# WHAT YOU HAVE TO DO:
Each line of the entries below that holds "left" is needed, copied in full.

# DATA TO USE:

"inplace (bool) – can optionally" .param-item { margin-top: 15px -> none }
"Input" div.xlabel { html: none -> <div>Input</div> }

* * *

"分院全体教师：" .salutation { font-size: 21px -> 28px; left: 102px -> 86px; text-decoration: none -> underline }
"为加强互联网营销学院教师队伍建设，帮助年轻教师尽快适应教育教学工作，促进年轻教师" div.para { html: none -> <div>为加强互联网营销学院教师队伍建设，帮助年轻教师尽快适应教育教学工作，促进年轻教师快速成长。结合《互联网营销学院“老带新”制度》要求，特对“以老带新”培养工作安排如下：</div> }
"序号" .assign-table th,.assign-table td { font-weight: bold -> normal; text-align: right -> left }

==

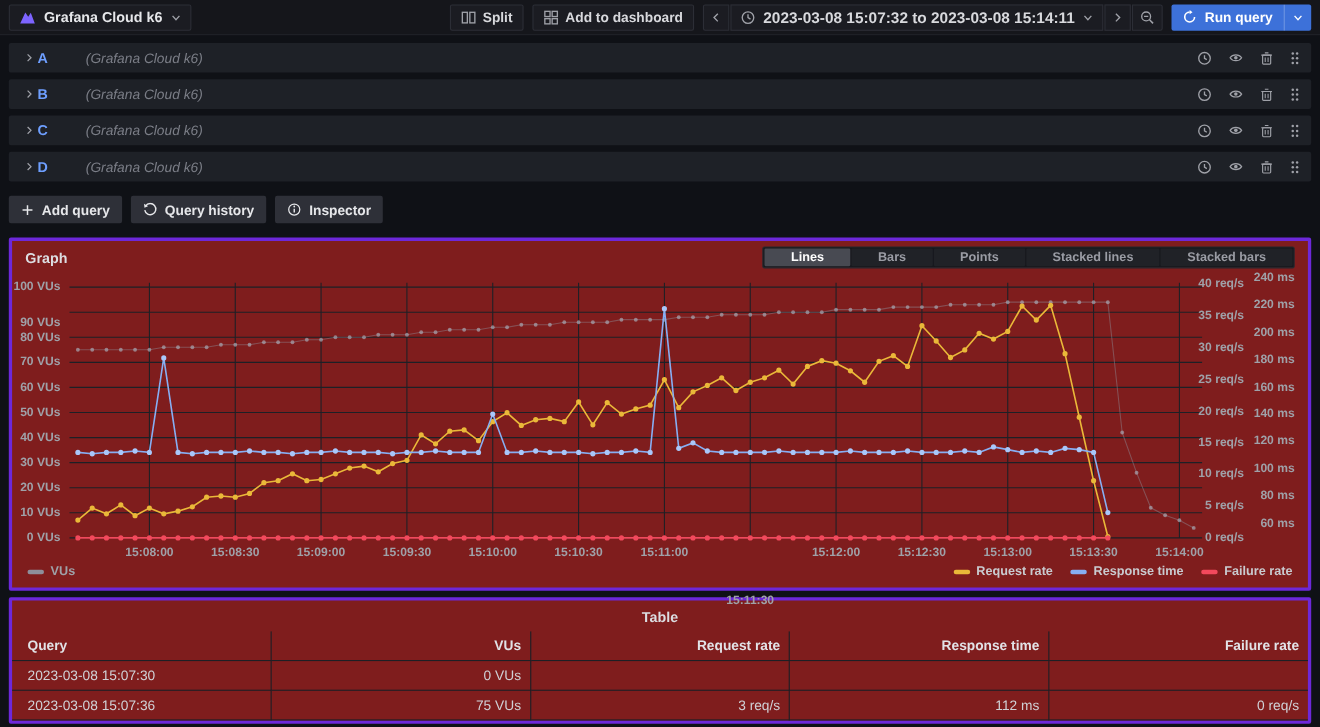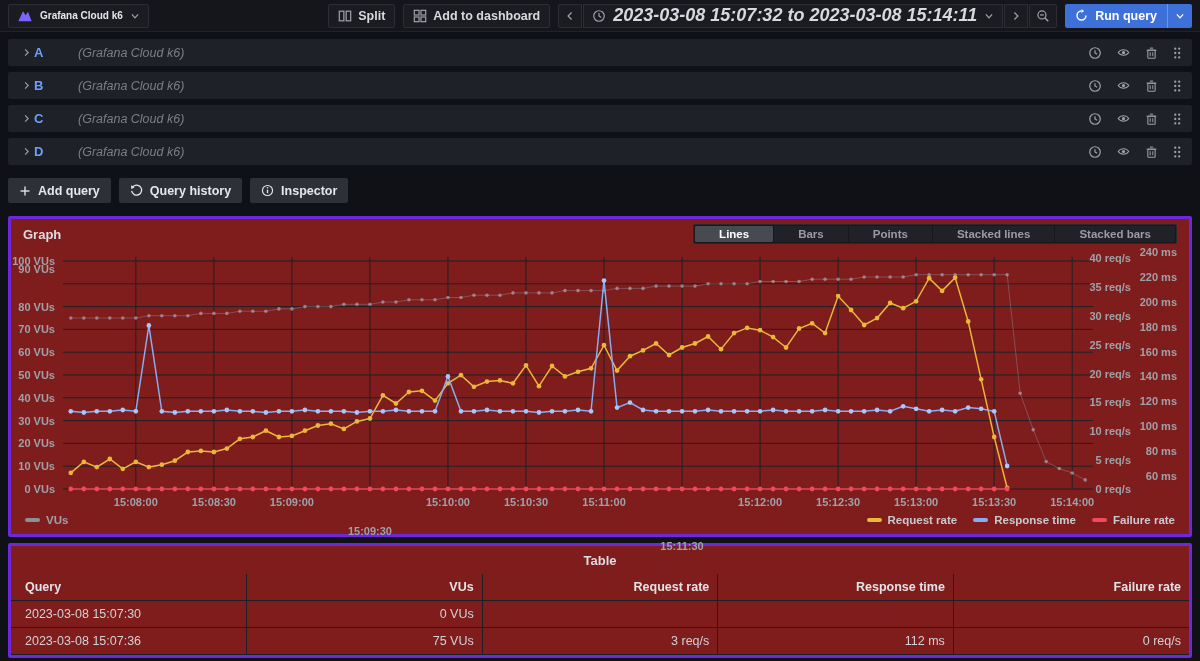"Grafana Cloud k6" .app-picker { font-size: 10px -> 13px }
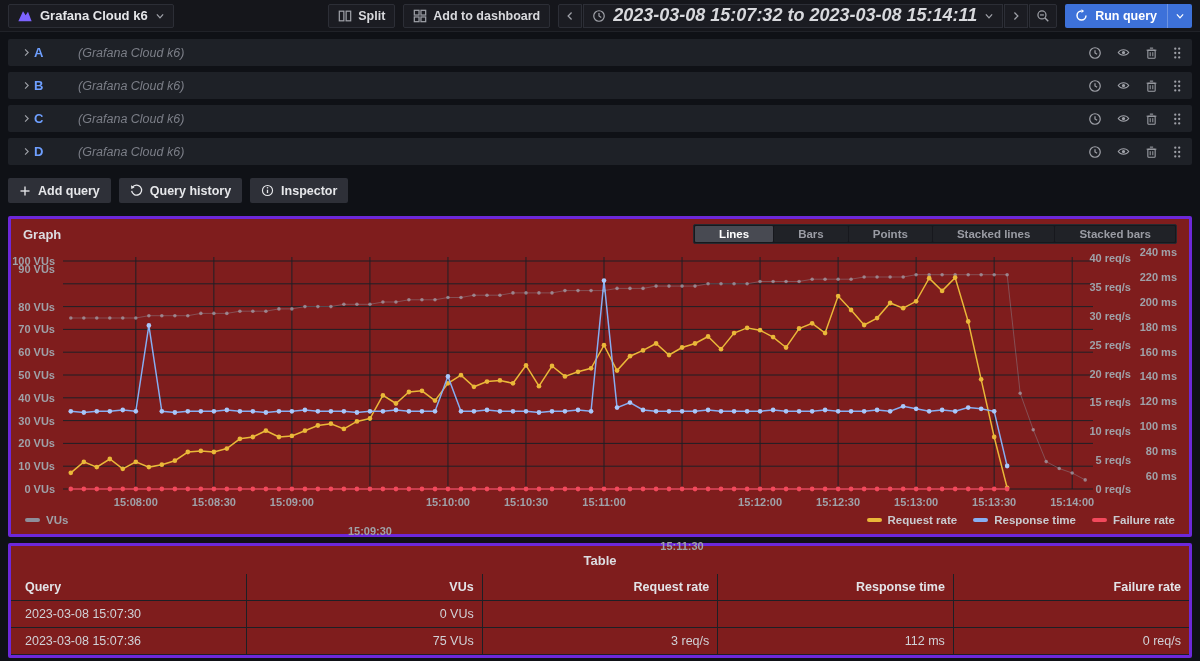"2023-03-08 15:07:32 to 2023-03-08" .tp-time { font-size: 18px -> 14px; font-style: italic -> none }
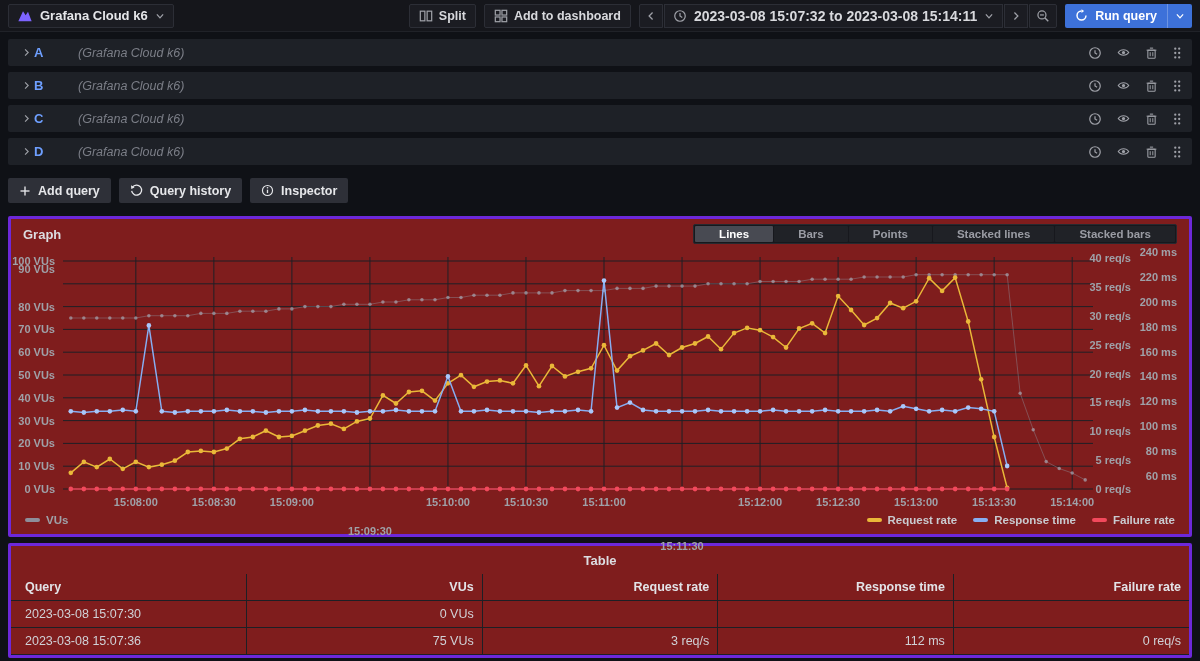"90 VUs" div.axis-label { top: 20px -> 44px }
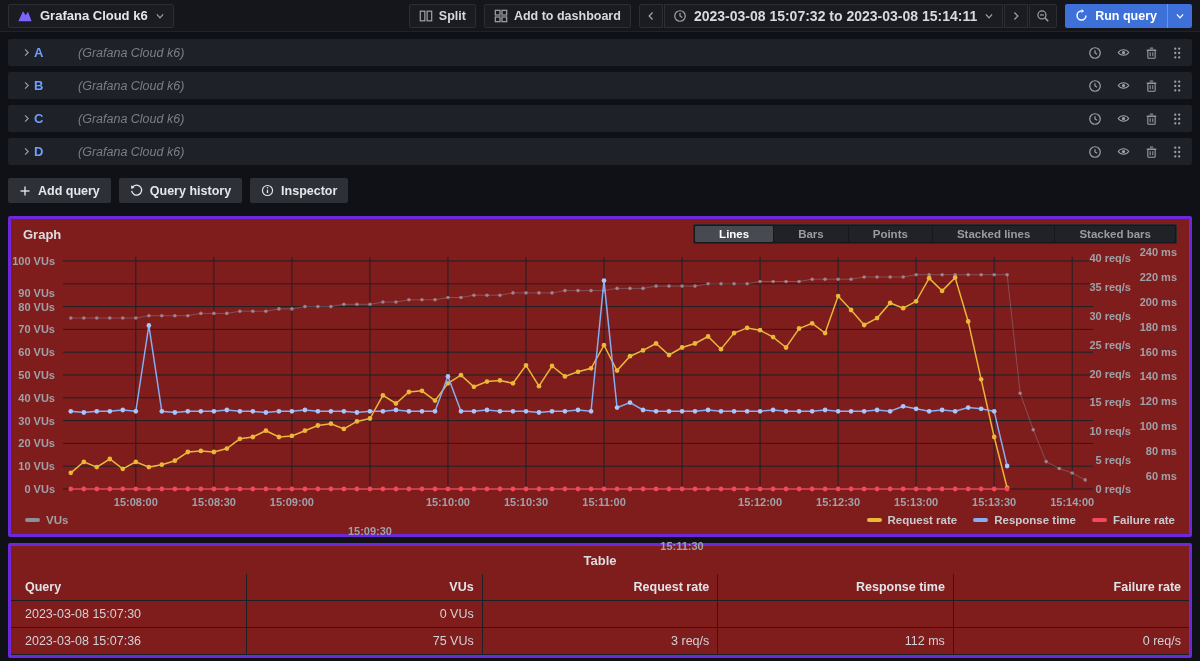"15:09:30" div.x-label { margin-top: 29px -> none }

# YOUR SOLUTION:
"分院全体教师：" .salutation { font-size: 21px -> 28px; left: 102px -> 86px; text-decoration: none -> underline }
"序号" .assign-table th,.assign-table td { font-weight: bold -> normal; text-align: right -> left }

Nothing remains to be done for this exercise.